Food stamp payments, also known as the Supplemental Nutrition Assistance Program or SNAP, have largely been sent out for the month of February. SNAP is the nation’s most important anti-hunger program, helping millions of low-income Americans supplement their household’s monthly food budget.
February’s payment should be the same as previous months, depending on your state’s SNAP schedule. The U.S. Department of Agriculture pays for the full cost of SNAP benefits and splits the cost of administering the program with each state and territory. Each state and U.S. territory has its own monthly deposit schedule for when payments are made.
If you are eligible for SNAP benefits, they will be deposited monthly into your SNAP account. Payments are now made with Electronic Benefits Transfer (EBT) cards instead of food stamps, although some states might have a different name for the cards.
EBT cards are linked to SNAP accounts. Cards can be swiped at checkout in grocery stores, major retailers and other outlets, similar to debit cards. You will need to enter your PIN to complete the transaction. Depending on your state, you might also be able to purchase eligible foods online at participating retailers. Visit the USDA page to see which retailers accept online EBT payments.
To find out when you’ll receive your February 2023 payment, the USDA provides information on monthly payment schedules for all states and territories. In most states, payment dates are staggered throughout the month based on SNAP case numbers, last names or Social Security numbers. The payment schedule is usually the same every month.
In very rare cases, all recipients get payments on the same date, such as in Alaska, which makes SNAP benefits available on the first day of every month for all recipients. In more populous states like Florida, benefits might be paid on 20 different days. States also have different rules regarding payment days that fall on weekends or holidays.

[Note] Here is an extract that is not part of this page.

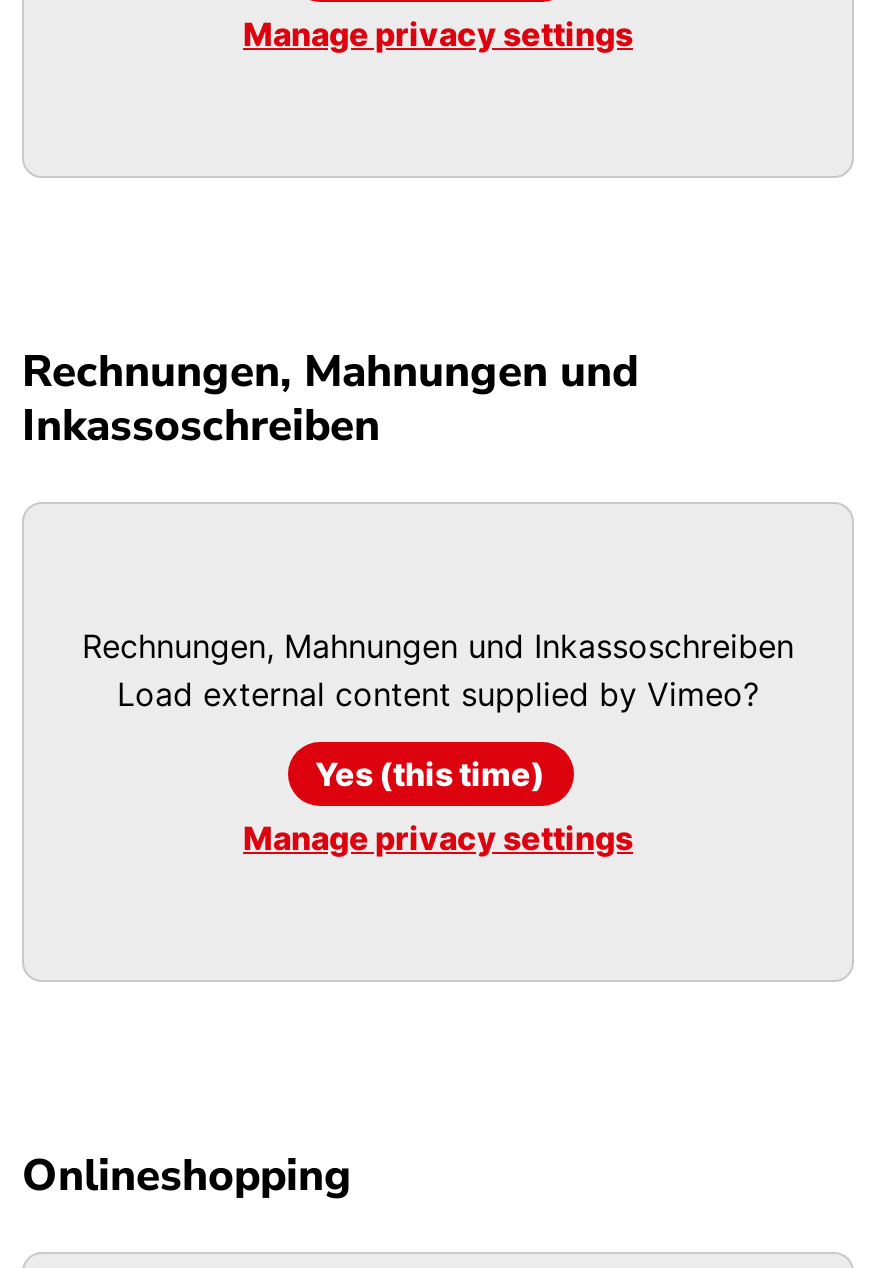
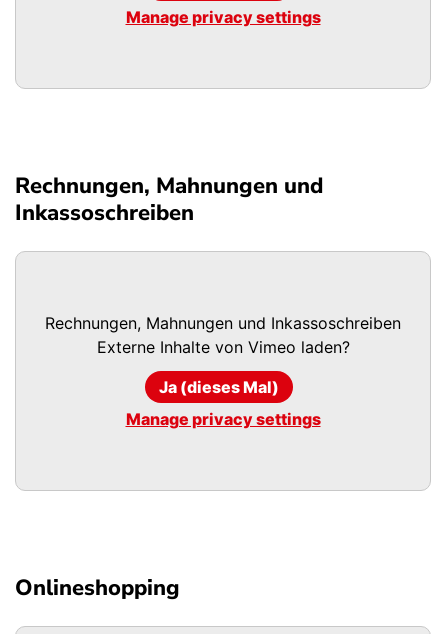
[117,674,759,714] Load external content supplied by Vimeo? -> [96,337,350,357] Externe Inhalte von Vimeo laden?
[315,754,545,794] Yes (this time) -> [159,377,279,397] Ja (dieses Mal)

SNAP benefits can be used to purchase the following food items:
Fruits and vegetables
Meat, poultry and fish
Breads and cereals
Snack foods and non-alcoholic beverages
Seeds and plants, which produce food for the household to eat
Among the items you can’t buy with SNAP benefits are alcoholic beverages, tobacco products, vitamins, medicines, supplements, live animals, pet foods, cleaning supplies, paper products and cosmetics. In most states, you also can’t buy hot meals. The exceptions are states that have signed up for the SNAP Restaurant Meals Program, including Alaska, California, Illinois, Maryland, Michigan, Rhode Island and Virginia.
You can apply for SNAP through your state’s local SNAP office or on its website. You can also visit SNAP’s Application and Local Office Locators page to learn how to apply in your state. To get SNAP benefits, you must apply in the state in which you currently reside and you must meet certain requirements, including resource and income limits. Depending on your state, there may be additional requirements.